» **Collected data entries**:

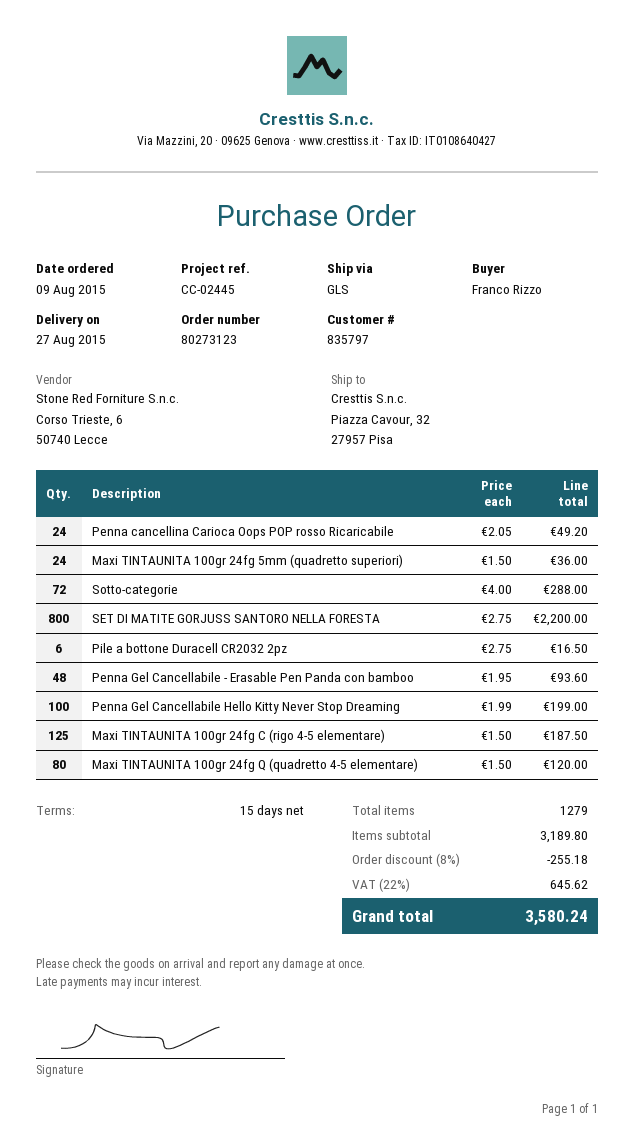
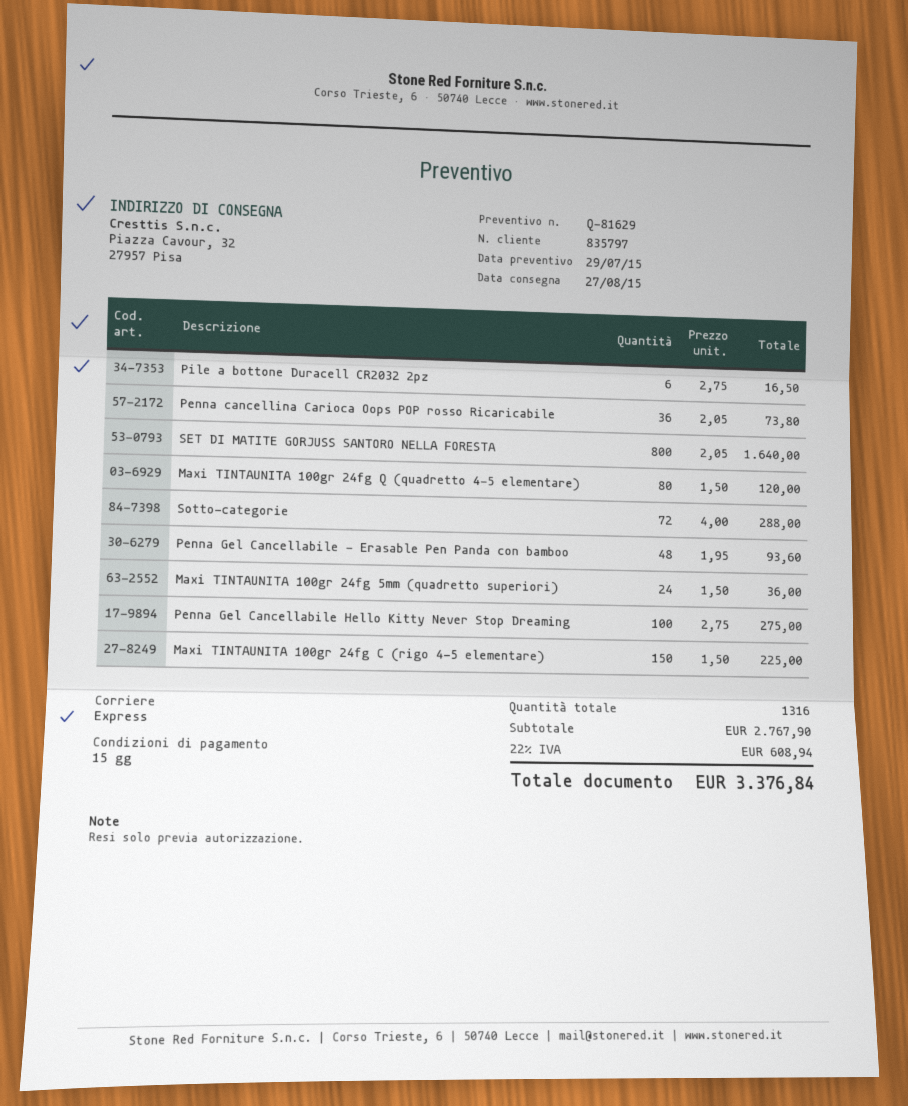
shipping method: GLS -> express
Penna cancellina Carioca Oops POP rosso Ricaricabile: 24 x 2.05 = 49.20 -> 36 x 2.05 = 73.80
SET DI MATITE GORJUSS SANTORO NELLA FORESTA: 800 x 2.75 = 2200.00 -> 800 x 2.05 = 1640.00
Penna Gel Cancellabile Hello Kitty Never Stop Dreaming: 100 x 1.99 = 199.00 -> 100 x 2.75 = 275.00
Maxi TINTAUNITA 100gr 24fg C (rigo 4-5 elementare): 125 x 1.50 = 187.50 -> 150 x 1.50 = 225.00
total quantity: 1279 -> 1316
subtotal: 3189.80 -> 2767.90
discount: 8% = 255.18 -> none
tax: 22% = 645.62 -> 22% = 608.94
total: 3580.24 -> 3376.84

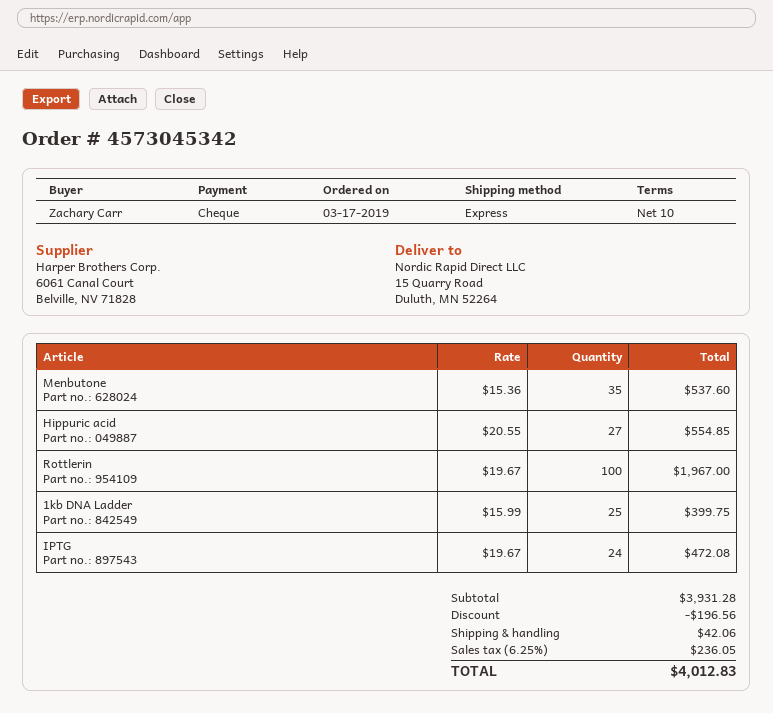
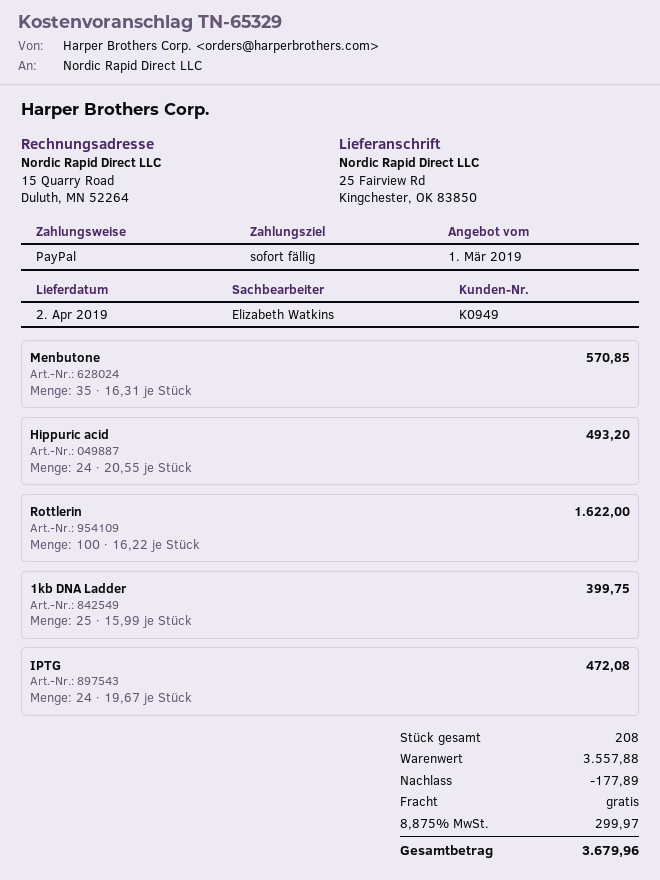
payment terms: 10 days -> on receipt
payment method: cheque -> PayPal
ship to: 15 Quarry Road, Duluth, MN 52264 -> 25 Fairview Rd, Kingchester, OK 83850
Menbutone: 35 x 15.36 = 537.60 -> 35 x 16.31 = 570.85
Hippuric acid: 27 x 20.55 = 554.85 -> 24 x 20.55 = 493.20
Rottlerin: 100 x 19.67 = 1967.00 -> 100 x 16.22 = 1622.00
subtotal: 3931.28 -> 3557.88
discount: 196.56 -> 177.89
shipping: 42.06 -> 0.00
tax: 6.25% = 236.05 -> 8.875% = 299.97
total: 4012.83 -> 3679.96

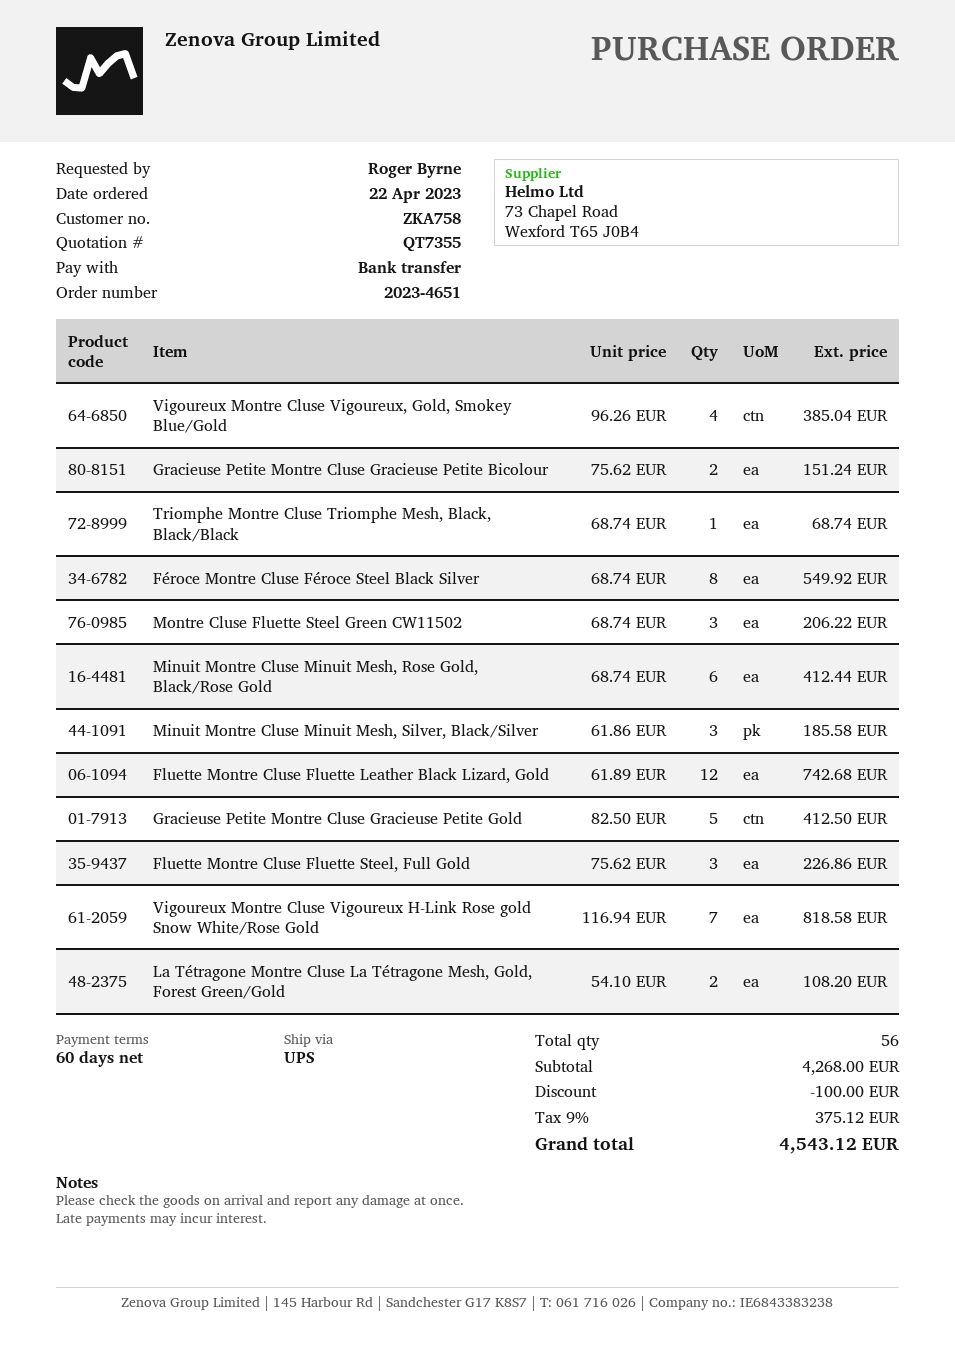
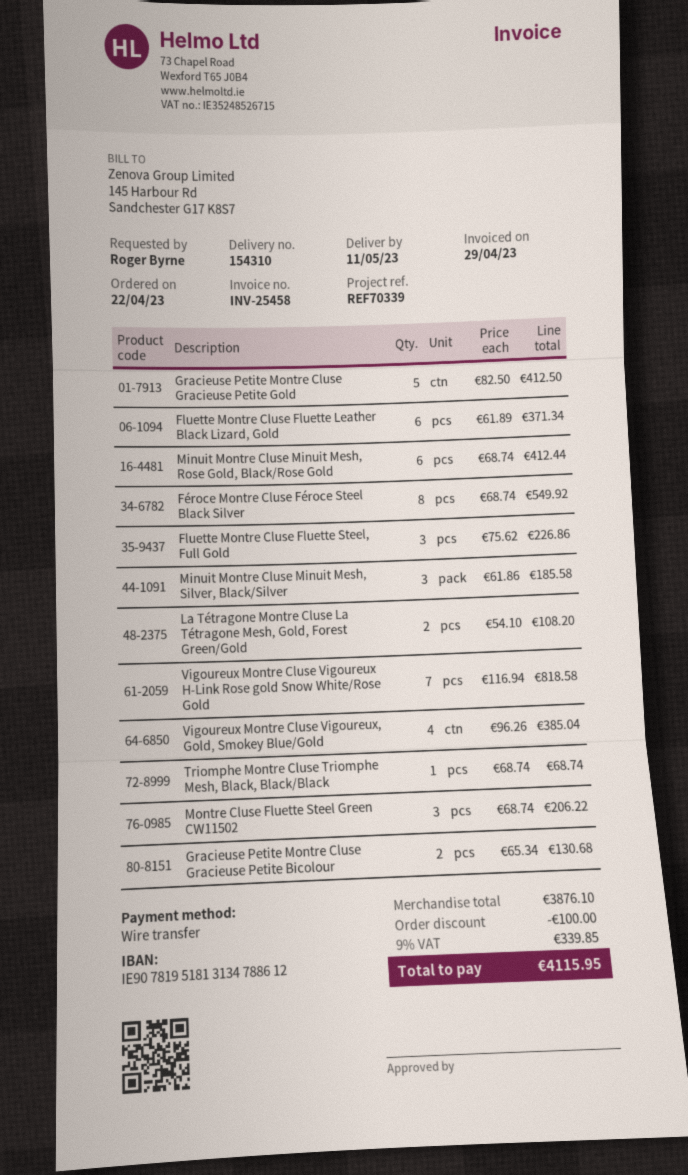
Gracieuse Petite Montre Cluse Gracieuse Petite Bicolour: 2 x 75.62 = 151.24 -> 2 x 65.34 = 130.68
Fluette Montre Cluse Fluette Leather Black Lizard, Gold: 12 x 61.89 = 742.68 -> 6 x 61.89 = 371.34
subtotal: 4268.00 -> 3876.10
tax: 9% = 375.12 -> 9% = 339.85
total: 4543.12 -> 4115.95

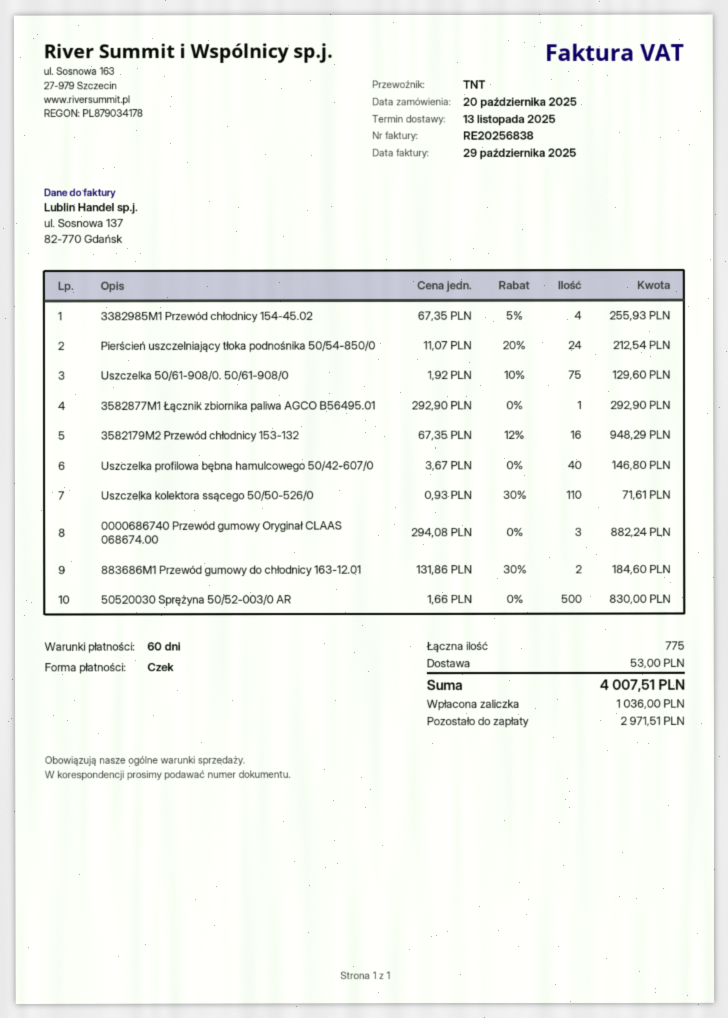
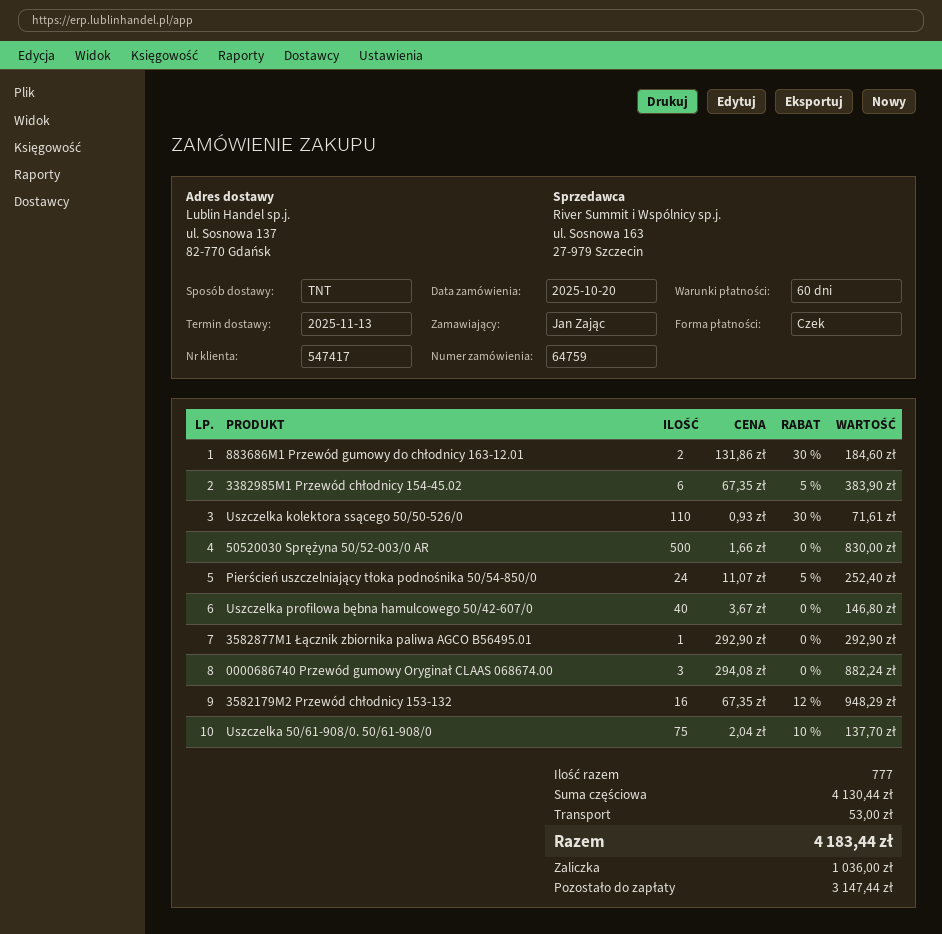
3382985M1 Przewód chłodnicy 154-45.02: 4 x 67.35 - 5% = 255.93 -> 6 x 67.35 - 5% = 383.90
Pierścień uszczelniający tłoka podnośnika 50/54-850/0: 24 x 11.07 - 20% = 212.54 -> 24 x 11.07 - 5% = 252.40
Uszczelka 50/61-908/0. 50/61-908/0: 75 x 1.92 - 10% = 129.60 -> 75 x 2.04 - 10% = 137.70
total quantity: 775 -> 777
total: 4007.51 -> 4183.44
balance: 2971.51 -> 3147.44

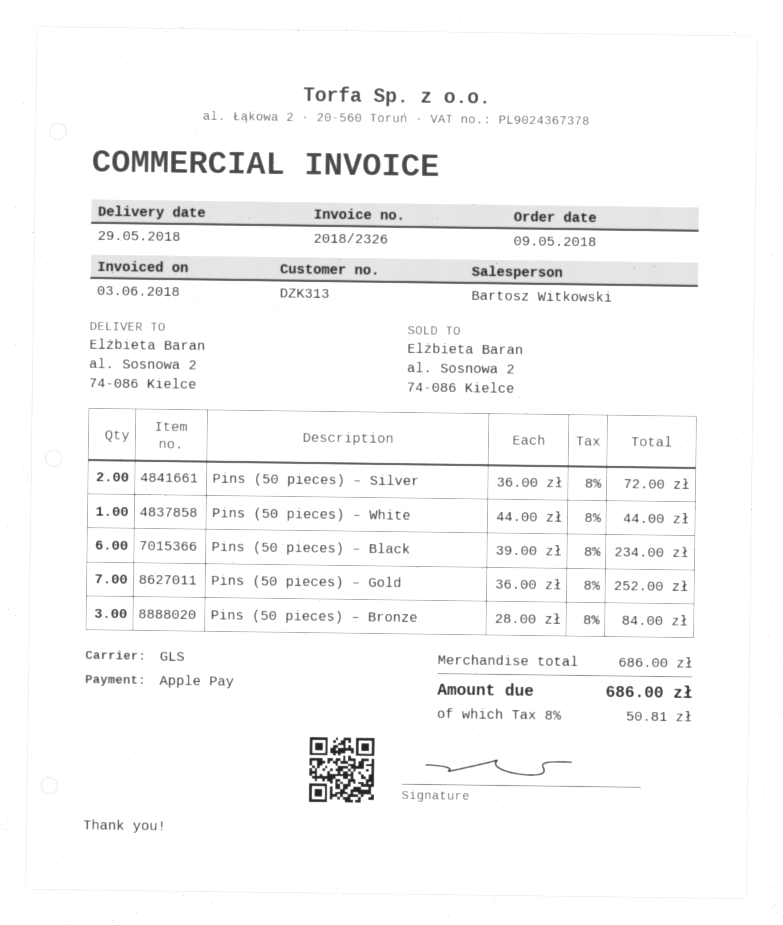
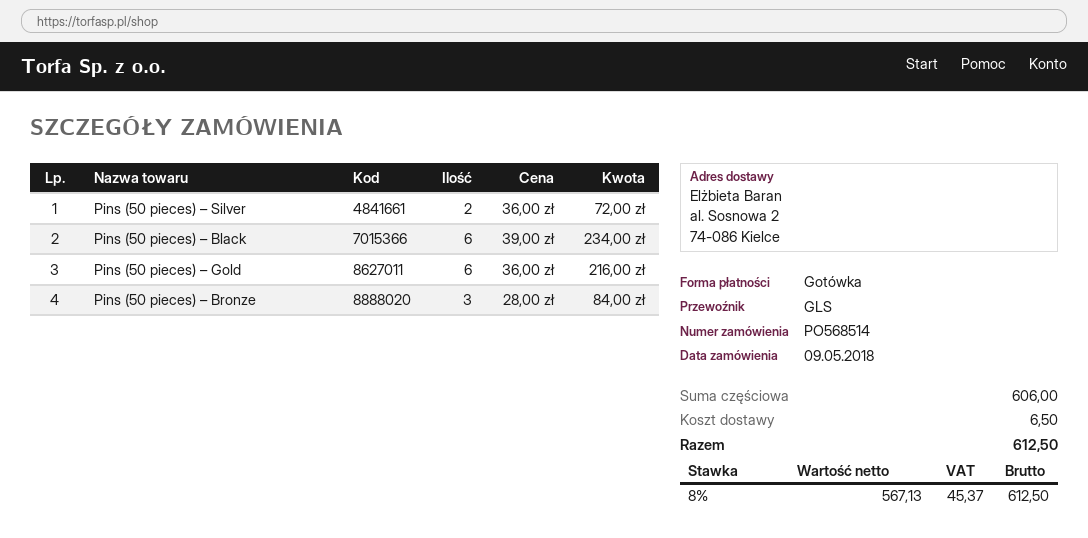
payment method: Apple Pay -> cash
Pins (50 pieces) – White: 1 x 44.00 = 44.00 -> none
Pins (50 pieces) – Gold: 7 x 36.00 = 252.00 -> 6 x 36.00 = 216.00
subtotal: 686.00 -> 606.00
shipping: none -> 6.50
tax: 8% = 50.81 -> 8% = 45.37
total: 686.00 -> 612.50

» **Work item**:
Starting at the line that contains "tax: 9% = 375.12 -> 9% = 339.85" and ending with the last line of the data, transcribe every line exactly; skip the pictures.

» **Task solution**:
tax: 9% = 375.12 -> 9% = 339.85
total: 4543.12 -> 4115.95

3382985M1 Przewód chłodnicy 154-45.02: 4 x 67.35 - 5% = 255.93 -> 6 x 67.35 - 5% = 383.90
Pierścień uszczelniający tłoka podnośnika 50/54-850/0: 24 x 11.07 - 20% = 212.54 -> 24 x 11.07 - 5% = 252.40
Uszczelka 50/61-908/0. 50/61-908/0: 75 x 1.92 - 10% = 129.60 -> 75 x 2.04 - 10% = 137.70
total quantity: 775 -> 777
total: 4007.51 -> 4183.44
balance: 2971.51 -> 3147.44

payment method: Apple Pay -> cash
Pins (50 pieces) – White: 1 x 44.00 = 44.00 -> none
Pins (50 pieces) – Gold: 7 x 36.00 = 252.00 -> 6 x 36.00 = 216.00
subtotal: 686.00 -> 606.00
shipping: none -> 6.50
tax: 8% = 50.81 -> 8% = 45.37
total: 686.00 -> 612.50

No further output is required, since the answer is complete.